There are better ways.

ISC, the maker of BIND, has an excellent technote which describes using OSPF Equal Cost Multi-Path (ECMP) routing to distribute load between a set of DNS servers. In effect, it's a scheme for doing anycast on a LAN scale, rather than WAN. Put simply, it involves using Quagga or some other software routing daemon on each DNS server to announce a route to the DNS service address. A wrapper script around the DNS process adds a route just before the process starts, and removes it just after the process exits. The approach works quite well as long as the local router can handle OSPF ECMP, and as long as it uses a route hashing algorithm to maintain a consistent route choice for each source address without needing a state table. For example, the Cisco Express Forwarding (CEF) algorithm uses a hash of source address, destination address, and number of available routes to produce a route selection.

The down sides to the ISC method are that there's a small amount of complexity added to the management of the DNS server itself (for example, you can no longer use the standard application start/stop mechanisms of your OS for the DNS software) and the risk that a failure may occur which causes the DNS software to stop answering queries, but not exit. If the latter occurs, the route to that server will not be removed. This is pretty safe with BIND, as its designed to exit on any critical error, however that's not necessarily the case with all DNS server applications.

There's another method available (that I'm going to describe here) which, while being very similar to the ISC methodology, does not have these particular flaws. I should point out here that the method I'm about to describe is not my invention. It was pieced together from the ISC technote and some suggestions that came from Tony Kapella while chatting about this stuff in the hallway at a NANOG meeting a while back. After confirming how easy it is to get this method to work I've been singing its praises to anyone who will listen.

At a high level it's quite similar to the OSPF method. The DNS service address is bound to a clone of the loopback interface on each server, and ECMP routing is used, but rather than populating the routes with OSPF and running routing protocols on the DNS servers, route management is done with static routes on the local router linked to service checks which verify the functionality of the DNS service.

Setting It All Up

In this example, we'll use the RFC 3330 TEST-NET. The service address for the DNS service will be 192.0.2.253. This is the address that would be associated with a name server in a delegation for authoritative DNS service, or would be listed as the local recursive DNS server in a DHCP configuration or desktop network config. The network between the local router and the DNS servers will be numbered out of 192.0.2.0/28 (or 192.0.2.0 through 192.0.2.15). The server-facing side of the router will be 192.0.2.1, and that will be the default route for each of the DNS servers, which will be 192.0.2.10, 192.0.2.11 and 192.0.2.12. This network will be the administrative interfaces for the DNS servers.

Once the servers are reachable via their administrative addresses, make a clone of the loopback interface on all three servers.
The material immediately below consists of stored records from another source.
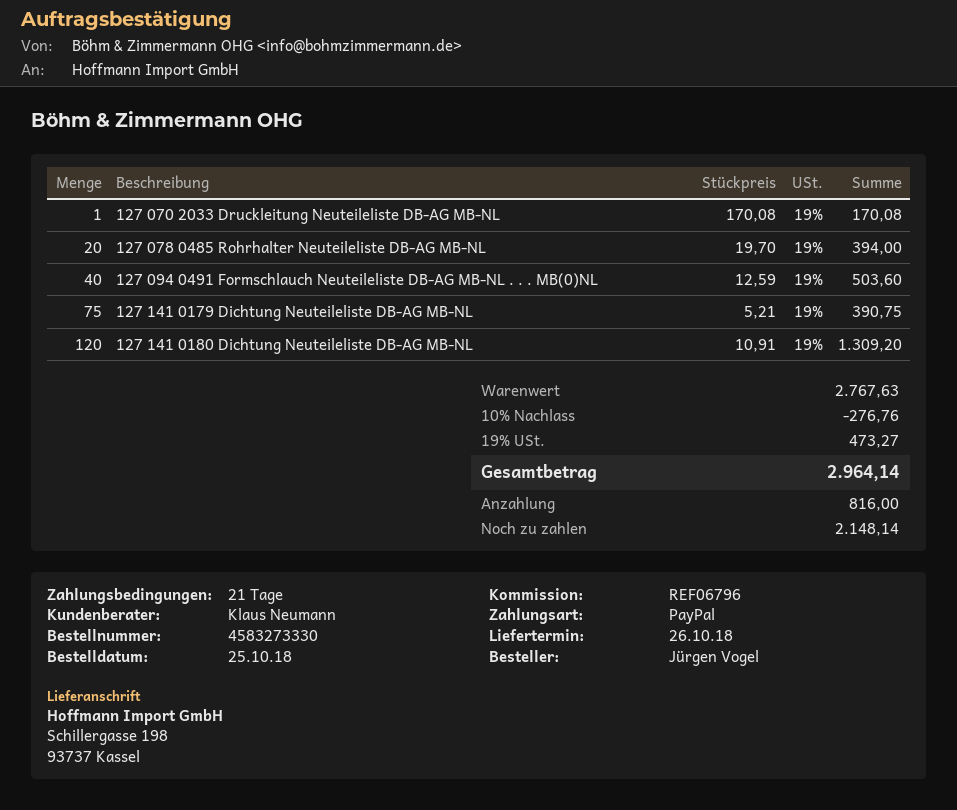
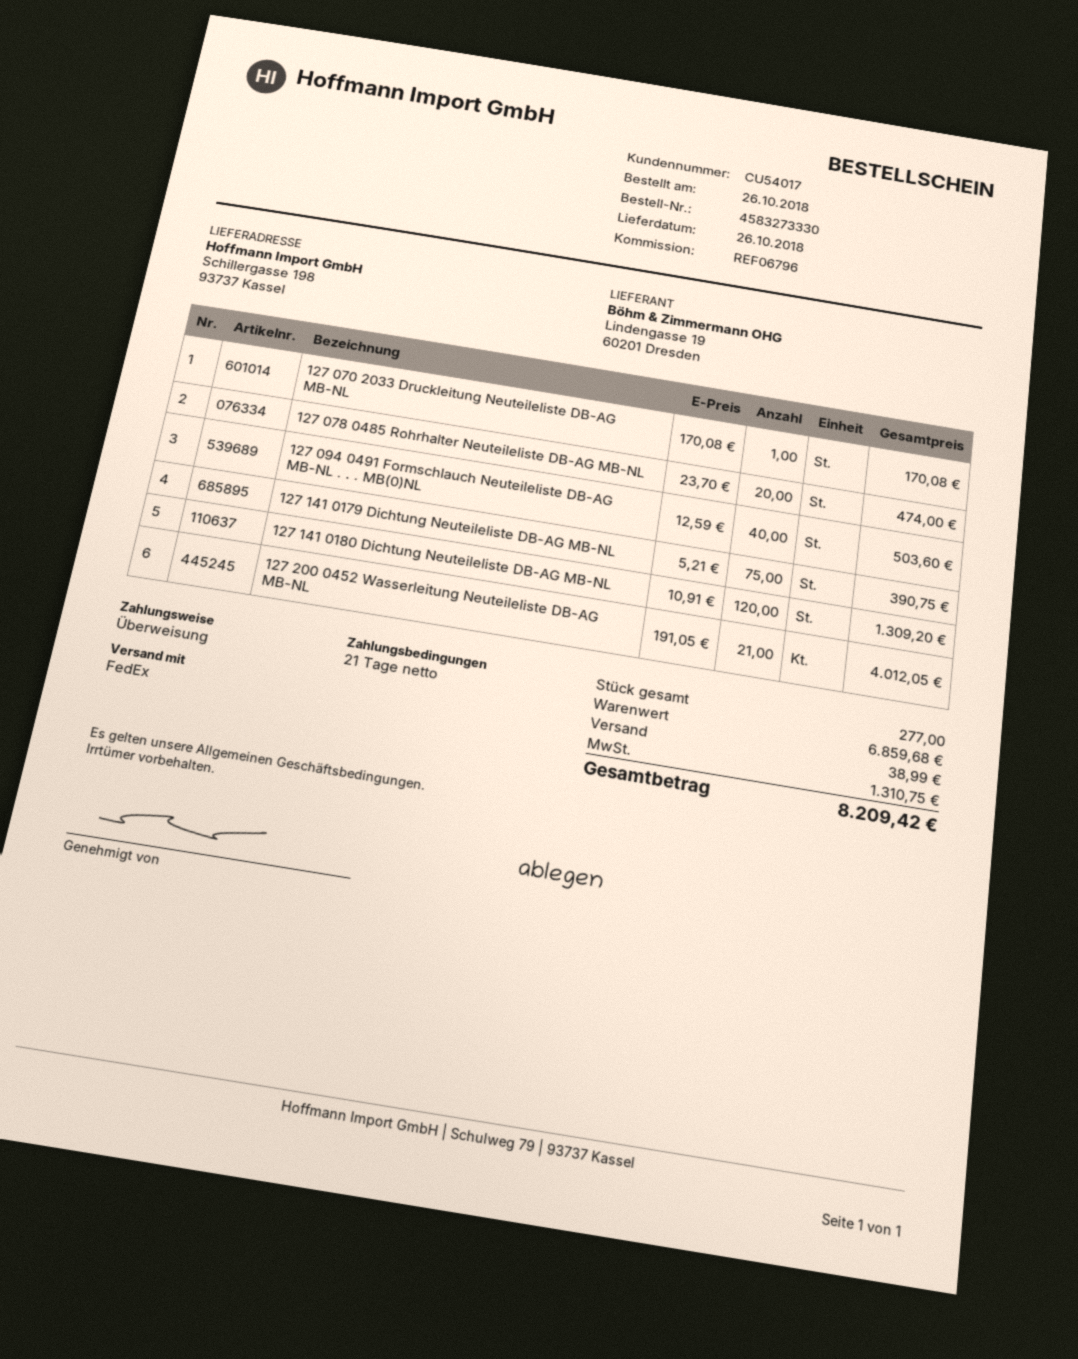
order date: 2018-10-25 -> 2018-10-26
payment method: PayPal -> bank transfer
127 078 0485 Rohrhalter Neuteileliste DB-AG MB-NL: 20 x 19.70 = 394.00 -> 20 x 23.70 = 474.00
127 200 0452 Wasserleitung Neuteileliste DB-AG MB-NL: none -> 21 x 191.05 = 4012.05
subtotal: 2767.63 -> 6859.68
discount: 10% = 276.76 -> none
shipping: none -> 38.99
tax: 473.27 -> 1310.75
total: 2964.14 -> 8209.42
Configure the second loopback interface with the DNS service address.

On FreeBSD, the rc.conf entries for the network should look something like this:
defaultrouter="192.0.2.1"
cloned_interfaces="lo1"
ifconfig_em0="192.0.2.10 netmask 255.255.255.240"
ifconfig_lo1="192.0.2.253 netmask 255.255.255.255"
It's a little more difficult to represent the configuration under Linux since it's spread across several config files, but the above should give you a pretty good idea of where to start.
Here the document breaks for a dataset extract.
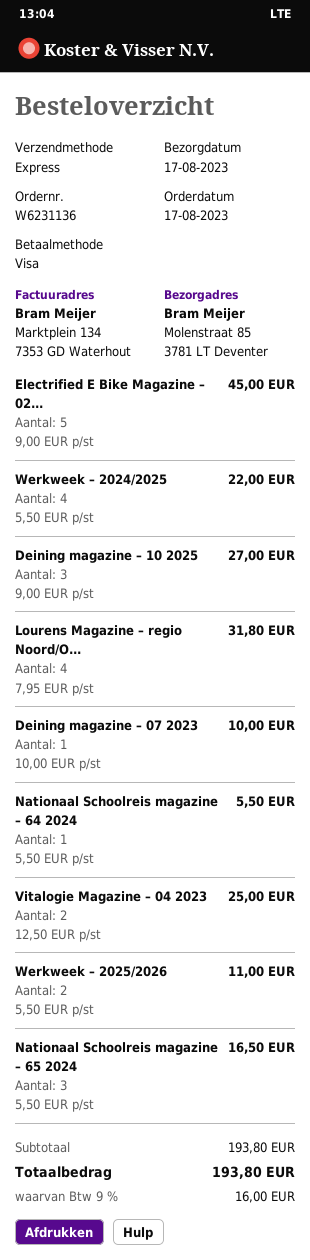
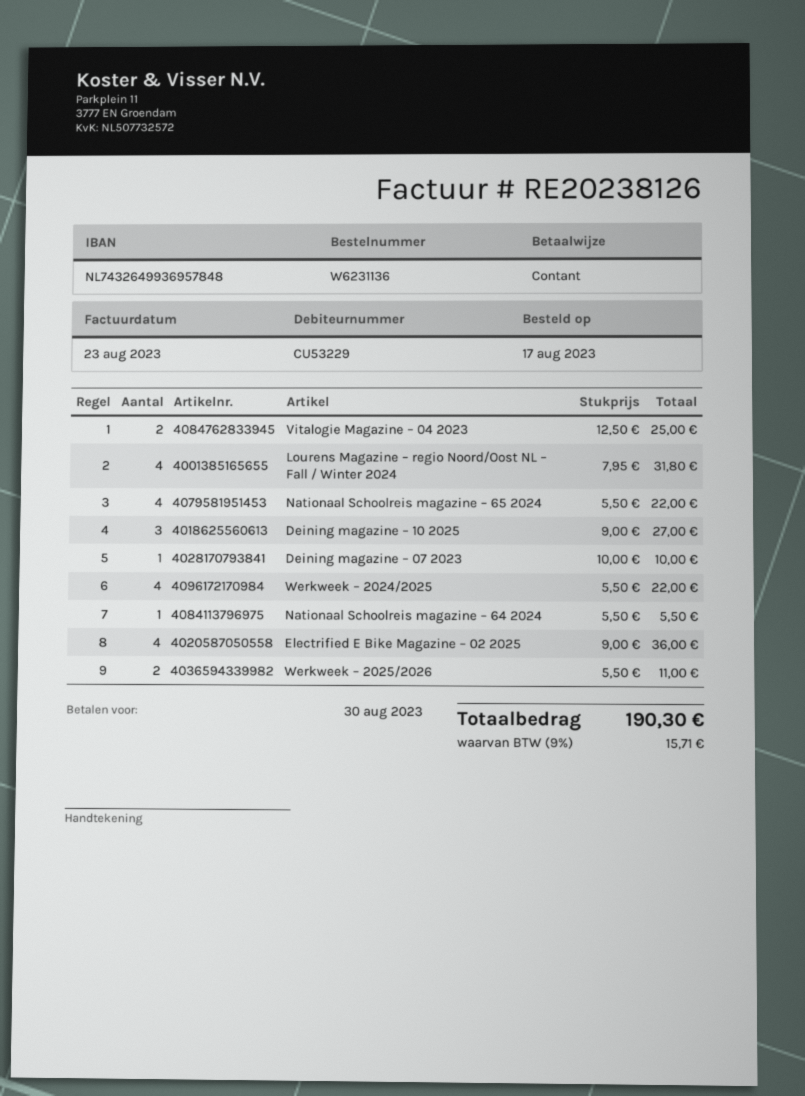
payment method: Visa -> cash
Electrified E Bike Magazine – 02...: 5 x 9.00 = 45.00 -> 4 x 9.00 = 36.00
Nationaal Schoolreis magazine – 65 2024: 3 x 5.50 = 16.50 -> 4 x 5.50 = 22.00
tax: 9% = 16.00 -> 9% = 15.71
total: 193.80 -> 190.30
Once the network setup is finished, configure your DNS server software to listen to both the administrative address and the service address. So, on the first DNS server, it should listen to 192.0.2.10 and 192.0.2.253.

That's all that needs to be done on the servers. Note that doing this was far simpler than configuring the servers to run OSPF and automatically add and remove routes as the DNS service is started or stopped.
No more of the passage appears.